[Python-ideas] CapPython's use of unbound methods

Guido van Rossum guido at python.org
Mon Mar 30 23:19:51 CEST 2009


On Sun, Mar 29, 2009 at 4:57 PM, Mark Seaborn <mrs at mythic-beasts.com> wrote:
> As a side note, it is interesting to compare CapPython to ECMAScript
> 3.1's strict mode, which, as I understand it, changes the semantics of
> ECMAScript's attribute access such that doing X.A when X does not have
> an attribute A raises an exception rather than returning undefined.
>
> Since existing Javascript implementations lack this feature, Cajita (a
> fail-stop subset of Javascript, part of the Caja project) has to go to
> some lengths to emulate it.  This seems to be the main reason that
> Cajita rewrites Javascript code, to add attribute existence checks.
>
> Fortunately CapPython does not have to make this kind of semantic
> change.

Well of course it makes a much more severe semantic change by
declaring illegal all use of attribute names starting with underscore.

> Interestingly, in Javascript is is easier to add this kind of change
> on a per-module basis than in Python, because dynamic attribute access
> in Javascript is done via a builtin syntax (x[a]) rather than via a
> function (getattr in Python).

I guess if you wanted to override getattr on a per-module basis you
could give each module a separate __builtins__.

> However, CPython's restricted execution mode (which Tav is proposing
> to resurrect) does change the semantics of attribute access.

It does not change the general semantics of attribute access -- it
only takes away a small set of *specific* attributes (e.g. __code__
and func_code) from a small set of *specific* object types (e.g.
function objects).

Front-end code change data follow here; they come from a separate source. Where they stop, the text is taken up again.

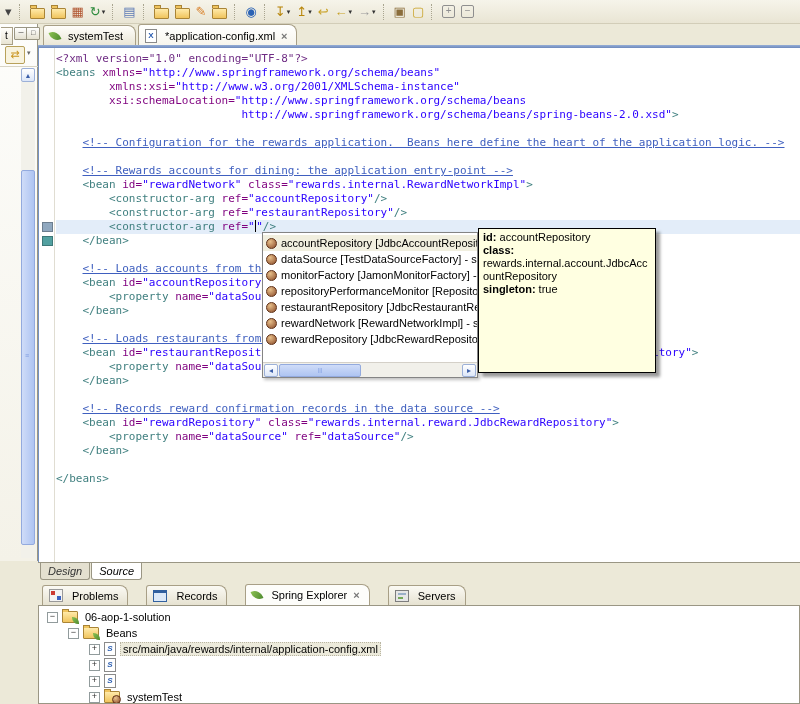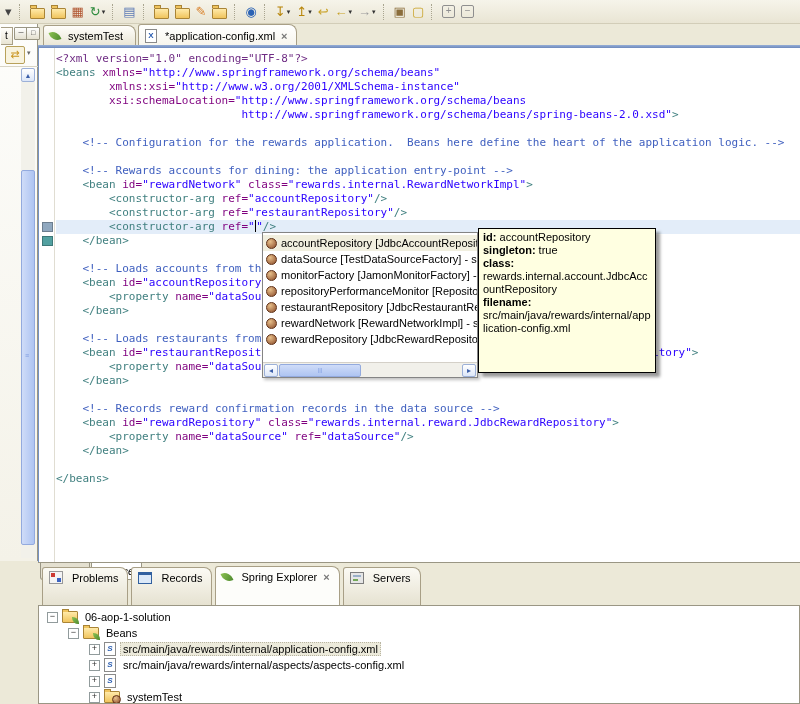--- a/index.html
+++ b/index.html
@@ -56,7 +56,7 @@
   .code-line.current{background:#e3edf9;margin-left:-17px;padding-left:17px;}
   .cursor{display:inline-block;width:1.5px;height:12px;background:#000;vertical-align:-2px;}
   .c-tag{color:var(--c-tag);} .c-attr{color:var(--c-attr);} .c-val{color:var(--c-val);}
-  .c-com{color:var(--c-com);} .c-pi{color:var(--c-pi);} .c-txt{color:#000;}
+  .c-com{color:var(--c-com);text-decoration:underline;} .c-pi{color:var(--c-pi);} .c-txt{color:#000;}
 
   .ds-tabs{position:absolute;left:0;top:538px;width:762px;height:19px;background:#ece9d8;border-top:1px solid #9a9684;
            display:flex;align-items:flex-start;padding-left:2px;box-sizing:border-box;font-style:italic;}

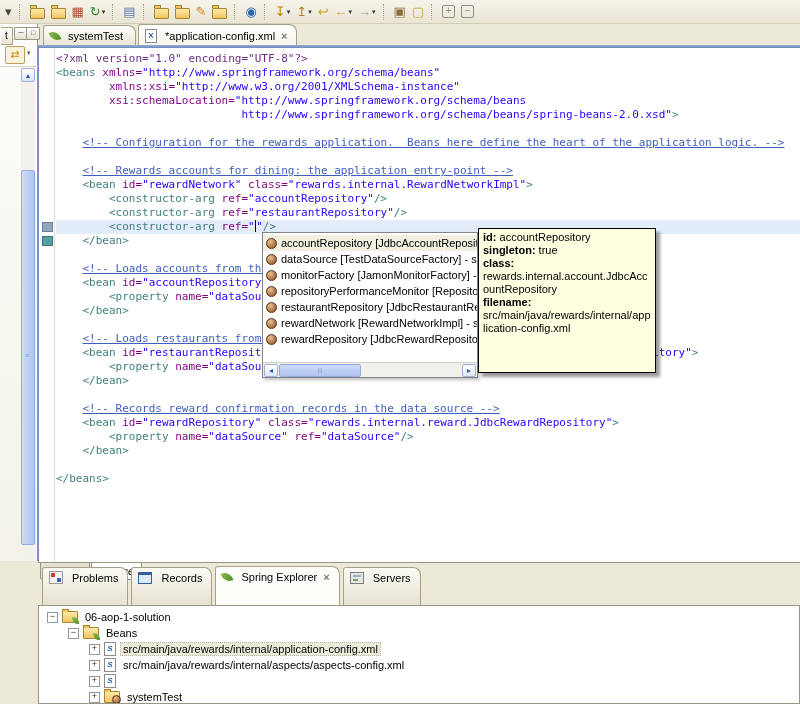--- a/index.html
+++ b/index.html
@@ -342,8 +342,8 @@
 
   <div class="btooltip" style="background: rgb(255, 255, 225);">
       <div class="tt-row"><span class="tt-label">id:</span> accountRepository</div>
+      <div class="tt-row"><span class="tt-label">class:</span> rewards.internal.account.JdbcAccountRepository</div>
       <div class="tt-row"><span class="tt-label">singleton:</span> true</div>
-      <div class="tt-row"><span class="tt-label">class:</span> rewards.internal.account.JdbcAccountRepository</div>
       <div class="tt-row"><span class="tt-label">filename:</span> src/main/java/rewards/internal/application-config.xml</div>
     </div>
 

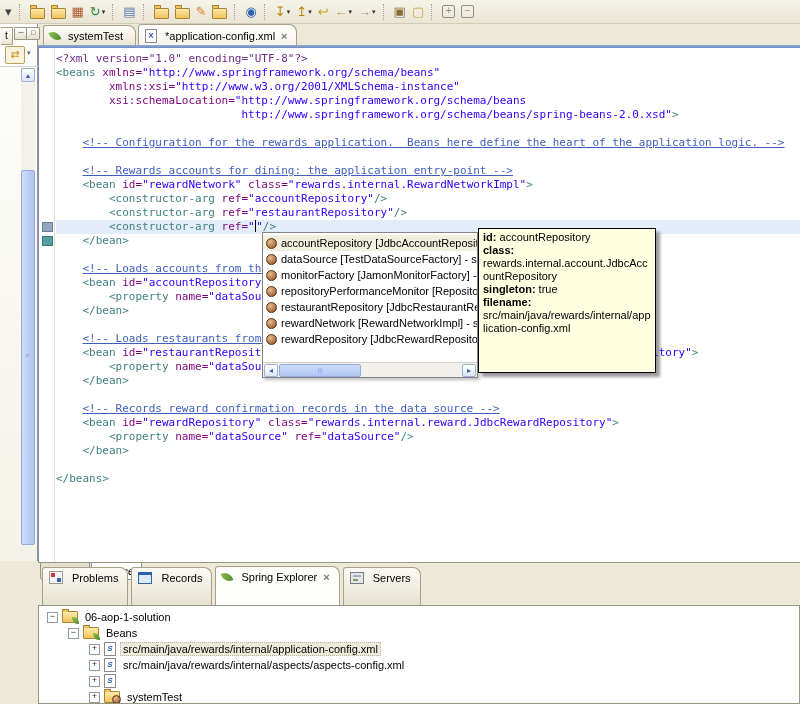--- a/index.html
+++ b/index.html
@@ -344,7 +344,6 @@
       <div class="tt-row"><span class="tt-label">id:</span> accountRepository</div>
       <div class="tt-row"><span class="tt-label">class:</span> rewards.internal.account.JdbcAccountRepository</div>
       <div class="tt-row"><span class="tt-label">singleton:</span> true</div>
-      <div class="tt-row"><span class="tt-label">filename:</span> src/main/java/rewards/internal/application-config.xml</div>
     </div>
 
 </div>

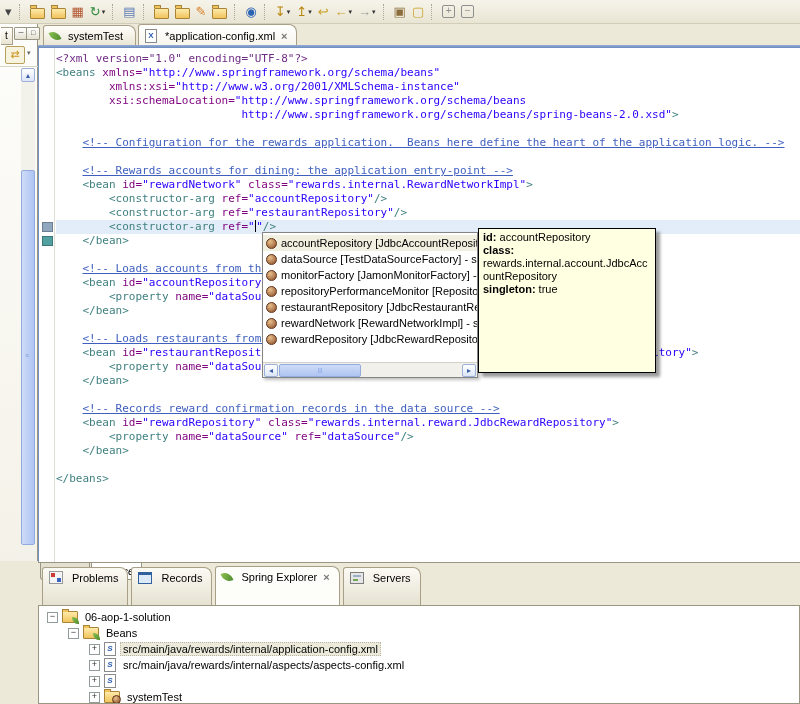--- a/index.html
+++ b/index.html
@@ -67,7 +67,7 @@
   
   .bottom-panel{position:absolute;left:38px;top:584px;width:762px;height:120px;}
   .btabs{position:absolute;left:0;top:0;width:762px;height:21px;display:flex;align-items:flex-end;padding-left:4px;}
-  .btab{display:flex;align-items:center;height:19px;padding:0 9px 18px 6px;margin-right:3px;
+  .btab{display:flex;align-items:center;height:19px;padding:0 9px 0 6px;margin-right:18px;
         background:linear-gradient(#fbfaf4,#e6e2d1);border:1px solid #a89f86;border-bottom:none;border-radius:3px 8px 0 0;}
   .btab.active{background:#fdfdfa;height:20px;}
   .btab-label{margin-left:5px;white-space:nowrap;}

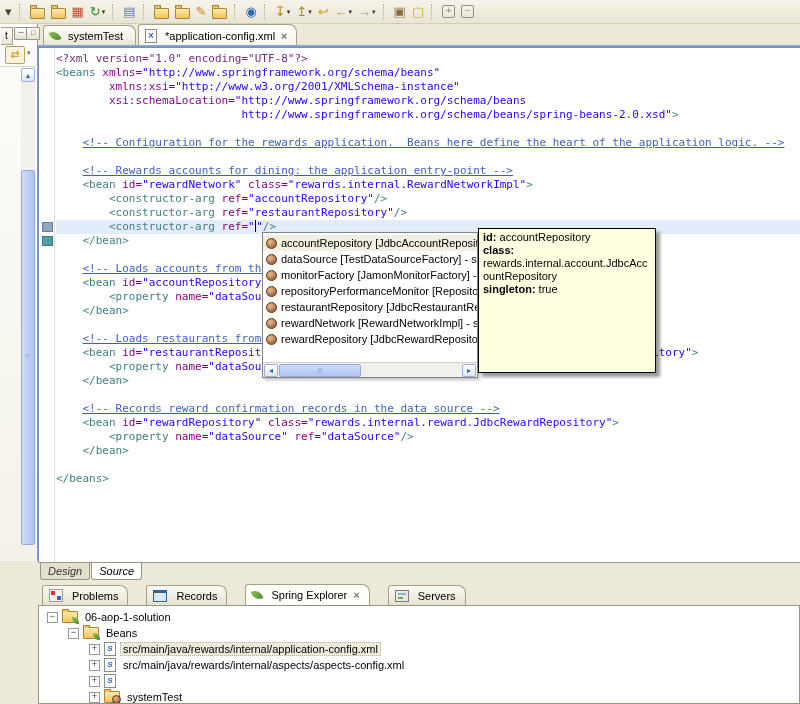--- a/index.html
+++ b/index.html
@@ -288,7 +288,6 @@
         <div class="trow" style="padding-left: 50px;">
           <span class="expander">+</span>
           <span class="sconfig-icon ticon">S</span>
-          <span class="tlabel">src/main/java/rewards/internal/aspects/aspects-config.xml</span>
         </div>
         <div class="trow" style="padding-left: 50px;">
           <span class="expander">+</span>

This is because every object has the ability to
override getting attributes (via __getattribute__ in Python, or
tp_getattro in C).

> It's not
> yet clear to me how this works, and how it applies to the getattr
> function.  I suspect it involves looking up the stack.

No, it does not look at the stack. It looks at the globals, which
contain a special magic entry __builtins__ (with an 's') which is the
dict where built-in functions are looked up. When this dict is the
same object as the *default* built-in dict (which is
__builtin__.__dict__ where __builtin__ -- without 's' -- is the module
defining the built-in functions), it gives you supervisor privileges;
if it is any other object, it disallows access to those specific
attributes I referred to above.

I really recommend that you study the CPython implementation. Without
understanding it you stand a chance of creating a secure subset.

The getattr() function and the x.y notation both invoke the same
implementation (PyObject_GetAttr()). This in turn defers to the
tp_getattro slot of the object x. And if the object is implemented in
Python, this in turn defers to the object's __getattribute__ method.
Then object.__getattribute__ defines the default lookup code, which
searches into the object's __dict__ if there is one, then in the
class's __dict__ and walking the MRO, and finally (just before raising
AttributeError) calls the __getattr__ hook if it exists (don't confuse
the latter with __getattribute__).

> Guido van Rossum <guido at python.org> wrote:
>> More seriously, IIUC you are disallowing all use of attribute names
>> starting with underscores, which not only invalidates most Python
>> code in practical use (though you might not care about that) but
>> also disallows the use of many features that are considered part of
>> the language, such as access to __dict__ and many other
>> introspective attributes.
>
> This is true.  I'm not claiming that a lot of Python code will pass
> the verifier.  It might not accept all idiomatic code; I'm just
> claiming that code using encapsulated objects under CapPython can
> still be idiomatic.

For some definition of idiomatic. There are a lot of well-known Python
idioms involving attribute names starting with underscore.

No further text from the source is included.